---- Given data

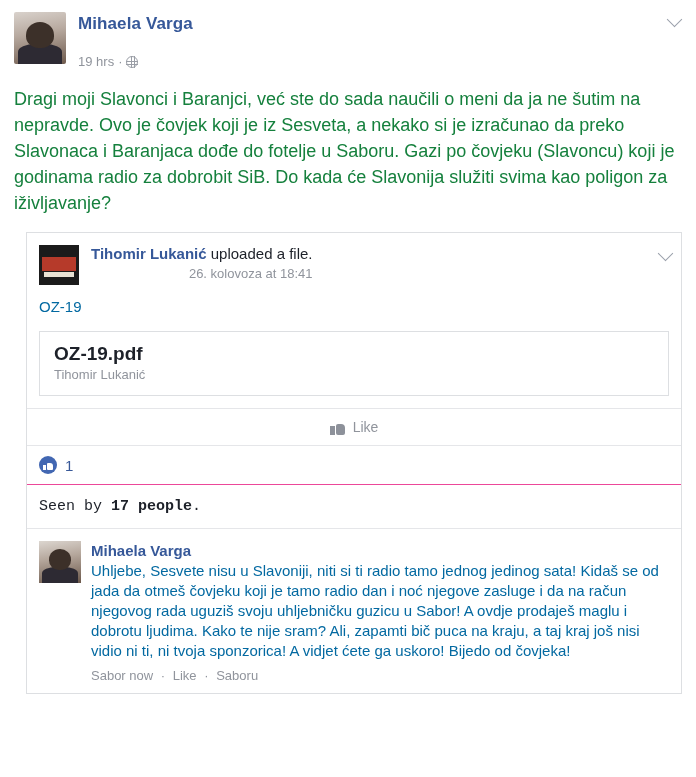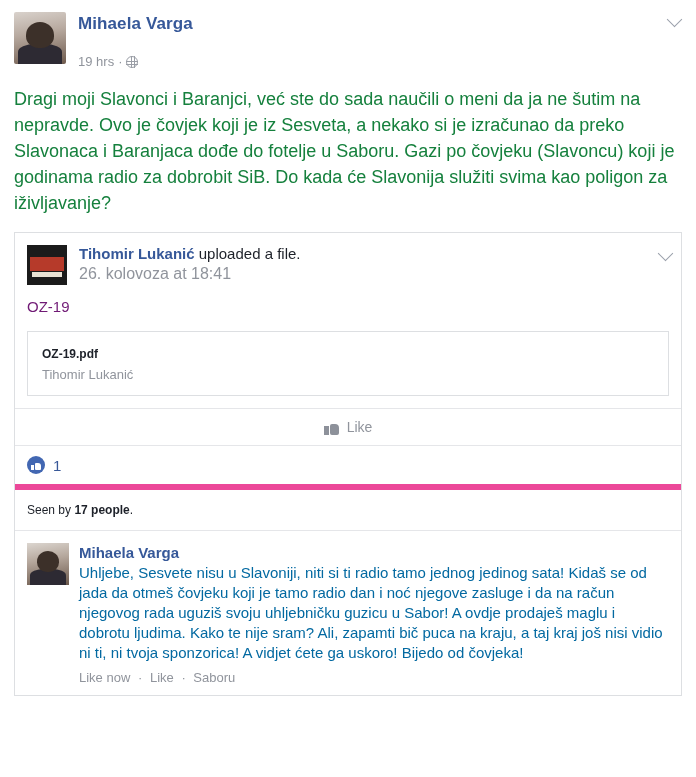--- a/index.html
+++ b/index.html
@@ -122,21 +122,21 @@
   
   .post-body {
     padding: 16px 14px 6px 14px;
     font-size: 18px;
     line-height: 26px;
     color: #15803d;
   }
 
   
   .attachment {
-    margin: 10px 14px 0 14px;
+    margin: 10px 14px 0 26px;
     border: 1px solid #dddfe2;
     background: #fff;
   }
   .att-header {
     display: flex;
     align-items: flex-start;
     padding: 12px 12px 0 12px;
     position: relative;
   }
   .att-thumb {
@@ -169,42 +169,43 @@
     line-height: 18px;
     color: #1d2129;
   }
   .att-title .name {
     color: #365899;
     font-weight: bold;
   }
   .att-date {
     margin-top: 3px;
     color: #90949c;
-    font-size: 16px;
+    font-size: 13px;
     line-height: 15px;
+    text-align: right;
   }
   .att-menu {
     position: absolute;
     right: 10px;
     top: 12px;
   }
   .att-caption {
     padding: 12px 12px 14px 12px;
     font-size: 15px;
-    color: #701a75;
+    color: #0369a1;
     line-height: 20px;
   }
   .file-box {
     margin: 0 12px 12px 12px;
     border: 1px solid #dddfe2;
     background: #fff;
     padding: 12px 14px 12px 14px;
   }
   .file-name {
-    font-size: 12px;
+    font-size: 19px;
     font-weight: bold;
     color: #1d2129;
     line-height: 20px;
   }
   .file-owner {
     margin-top: 2px;
     color: #90949c;
     font-size: 13px;
     line-height: 17px;
   }
@@ -296,24 +297,25 @@
     background: #fff;
     border-radius: 1px 3px 1px 1px;
   }
   .like-count {
     color: #385898;
     font-size: 15px;
   }
 
   
   .seen-row {
-    border-top: 6px solid #ec4899;
+    border-top: 1px solid #ec4899;
     padding: 13px 12px;
-    font-size: 12px;
+    font-size: 15px;
     color: #1d2129;
+    font-family: Liberation Mono, monospace;
   }
   .seen-row b { font-weight: bold; }
 
   
   .comment-block {
     border-top: 1px solid #e5e6e9;
     display: flex;
     padding: 12px 12px 10px 12px;
   }
   .c-avatar {
@@ -423,21 +425,21 @@
     <div class="seen-row">
       <span>Seen by </span><b>17 people</b><span>.</span>
     </div>
 
     <div class="comment-block">
       <div class="c-avatar"></div>
       <div class="c-body">
         <div class="c-author">Mihaela Varga</div>
         <div class="c-text">Uhljebe, Sesvete nisu u Slavoniji, niti si ti radio tamo jednog jedinog sata! Kidaš se od jada da otmeš čovjeku koji je tamo radio dan i noć njegove zasluge i da na račun njegovog rada uguziš svoju uhljebničku guzicu u Sabor! A ovdje prodaješ maglu i dobrotu ljudima. Kako te nije sram? Ali, zapamti bič puca na kraju, a taj kraj još nisi vidio ni ti, ni tvoja sponzorica! A vidjet ćete ga uskoro! Bijedo od čovjeka!</div>
         <div class="c-meta">
-          <span>Like now</span>
+          <span>Sabor now</span>
           <span class="dot">·</span>
           <span class="lnk">Like</span>
           <span class="dot">·</span>
           <span class="lnk">Saboru</span>
         </div>
       </div>
     </div>
 
   </div>
 </div>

--------

[Work item]:
Wherever the string "size" occurs in the records above, copy that line.

[Task response]:
     font-size: 18px;
-    font-size: 16px;
+    font-size: 13px;
     font-size: 15px;
-    font-size: 12px;
+    font-size: 19px;
     font-size: 13px;
     font-size: 15px;
-    font-size: 12px;
+    font-size: 15px;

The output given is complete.